Der Widerspenstigen Zähmung

Was zu Beginn ein Werben um eine wilde, aufbrausende Frau der Mitgift wegen ist, entwickelt sich im Verlauf zu einer äußerst turbulenten Auseinandersetzung um die Vorherrschaft in der Ehe. Letztlich sogar um den Wahrheitsgehalt der biblischen Aussage: „die Frau sei dem Manne untertan“. Doch das Ganze wird mit so viel Schwung und Witz dargestellt, dass einen die gut übersetzten Texte von Shakespeare überhaupt nicht stören. Im Gegenteil dieser Film ist eine hervorragende Werbung für das klassische Theater.

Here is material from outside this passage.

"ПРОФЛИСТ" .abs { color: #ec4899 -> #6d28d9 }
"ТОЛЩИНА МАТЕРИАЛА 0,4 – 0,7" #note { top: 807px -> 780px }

Es ist eine der gelungensten Komödien der Filmgeschichte. Die Handlung wälzt sich im prallen Leben: tosende Massenszenen wechseln mit besinnlichen Bildern, in denen nur die Mimik der Hauptdarsteller beeindruckt. In diesem Film stimmt einfach alles: von der Ausstattung, über die musikalische Untermalung bis hin zu jedem einzelnen Akteur und jedem Detail. Doch die letzte Erfüllung erhält dieser wunderbare Streifen durch das kongeniale Zusammenspiel der beiden Schauspielgenies Taylor /Burton.